This is the gist of the lacto-fermentation process:
The process of lacto-fermentation probably seems so counterintuitive given everything we've learned about temperature and spoilers and scary bacteria, that I would understand completely if it made you uneasy.
But I swear it is indeed safe and here's why:
Yes, there are bad guy bacteria, but there are also good guy bacteria. It's the good bacteria that are the stars of this process. These good bacteria, the process' namesake Lactobacillus, live on the surface of fruits and vegetables and are more salt tolerant than the bad guys. The salty brine starts to kill off the bad bacteria, while the good bacteria begins its job of converting the lactose and other sugars in the food into lactic acid.

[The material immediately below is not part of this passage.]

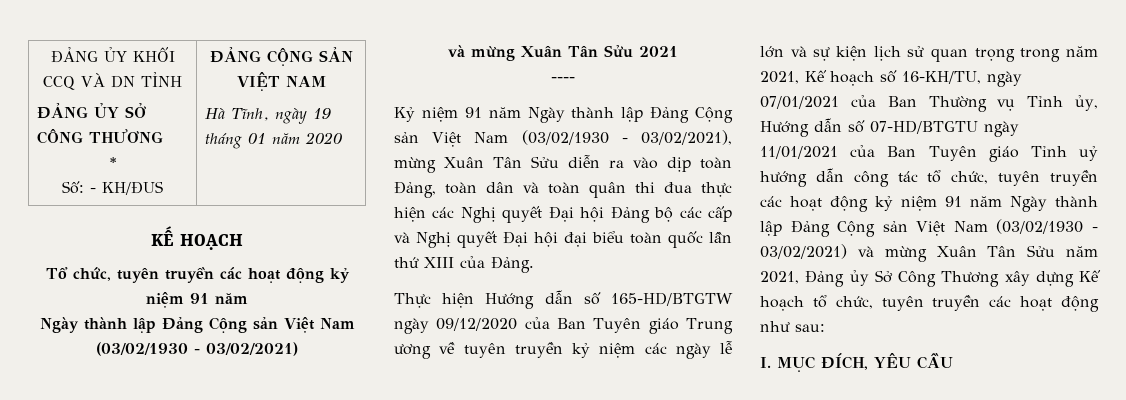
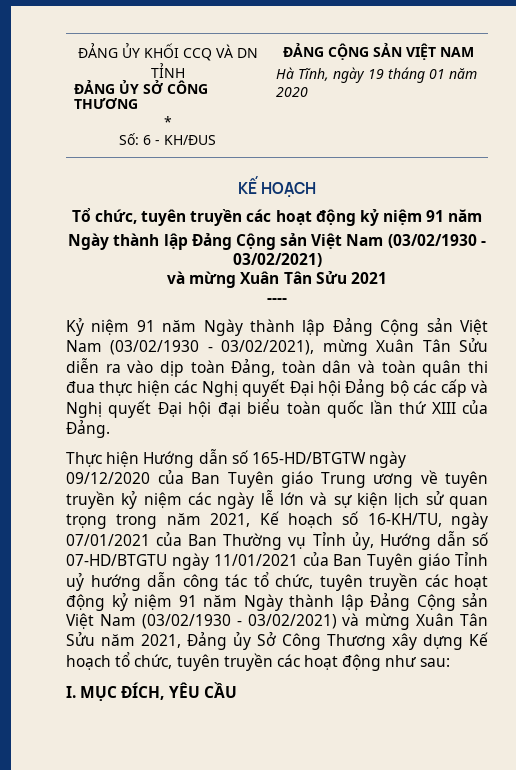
  ĐẢNG ỦY KHỐI CCQ VÀ DN TỈNH
  ĐẢNG ỦY SỞ CÔNG THƯƠNG
  *
- Số: - KH/ĐUS | ĐẢNG CỘNG SẢN VIỆT NAM
+ Số: 6 - KH/ĐUS | ĐẢNG CỘNG SẢN VIỆT NAM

The low pH environment that this increase in lactic acid creates, is inhospitable to bad bacteria. It also gives fermented food its signature tangy taste. The good bacteria just continue to grow and multiply the longer the jar stays at room temperature. Which is a GOOD thing! :)

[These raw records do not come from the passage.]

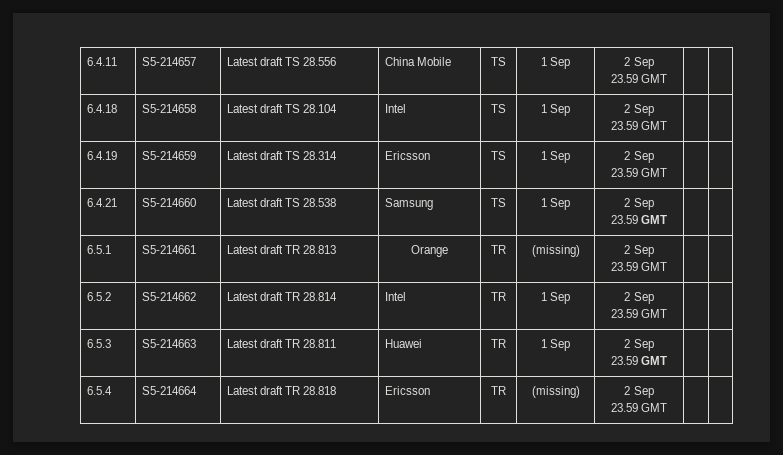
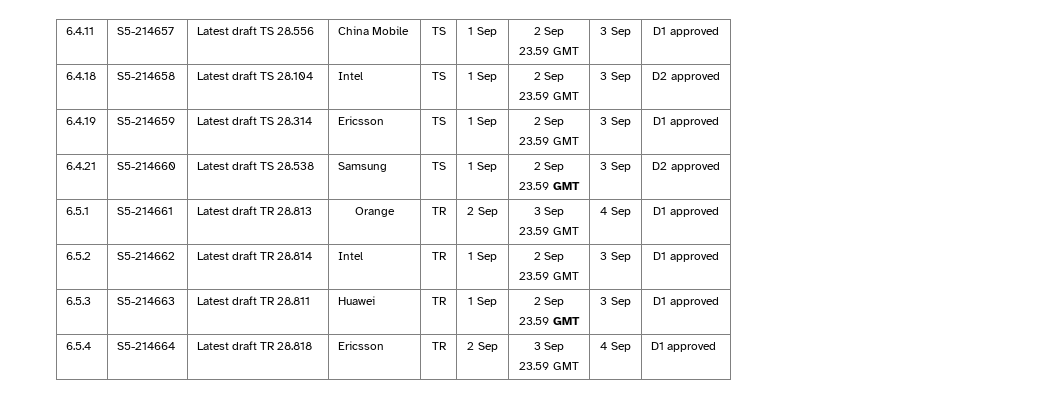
  6.4.11 | S5-214657 | Latest draft TS 28.556 | China Mobile | TS | 1 Sep | 2 Sep
- 23.59 GMT | |
+ 23.59 GMT | 3 Sep | D1 approved
  6.4.18 | S5-214658 | Latest draft TS 28.104 | Intel | TS | 1 Sep | 2 Sep
- 23.59 GMT | |
+ 23.59 GMT | 3 Sep | D2 approved
  6.4.19 | S5-214659 | Latest draft TS 28.314 | Ericsson | TS | 1 Sep | 2 Sep
- 23.59 GMT | |
+ 23.59 GMT | 3 Sep | D1 approved
  6.4.21 | S5-214660 | Latest draft TS 28.538 | Samsung | TS | 1 Sep | 2 Sep
- 23.59 GMT | |
+ 23.59 GMT | 3 Sep | D2 approved
- 6.5.1 | S5-214661 | Latest draft TR 28.813 | Orange | TR | (missing) | 2 Sep
- 23.59 GMT | |
+ 6.5.1 | S5-214661 | Latest draft TR 28.813 | Orange | TR | 2 Sep | 3 Sep
+ 23.59 GMT | 4 Sep | D1 approved
  6.5.2 | S5-214662 | Latest draft TR 28.814 | Intel | TR | 1 Sep | 2 Sep
- 23.59 GMT | |
+ 23.59 GMT | 3 Sep | D1 approved
  6.5.3 | S5-214663 | Latest draft TR 28.811 | Huawei | TR | 1 Sep | 2 Sep
- 23.59 GMT | |
+ 23.59 GMT | 3 Sep | D1 approved
- 6.5.4 | S5-214664 | Latest draft TR 28.818 | Ericsson | TR | (missing) | 2 Sep
- 23.59 GMT | |
+ 6.5.4 | S5-214664 | Latest draft TR 28.818 | Ericsson | TR | 2 Sep | 3 Sep
+ 23.59 GMT | 4 Sep | D1 approved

Another benefit of these helpful bacteria, is that they are probiotic. In fact Lactobacillus is the most common probiotic found in yogurt and fermented foods. They help balance the good and bad bacteria in your gut and help move food through your digestive system. People pay big money for store bought probiotic capsules when all they have to do is roll up their sleeves and give some vegetables a massage. :)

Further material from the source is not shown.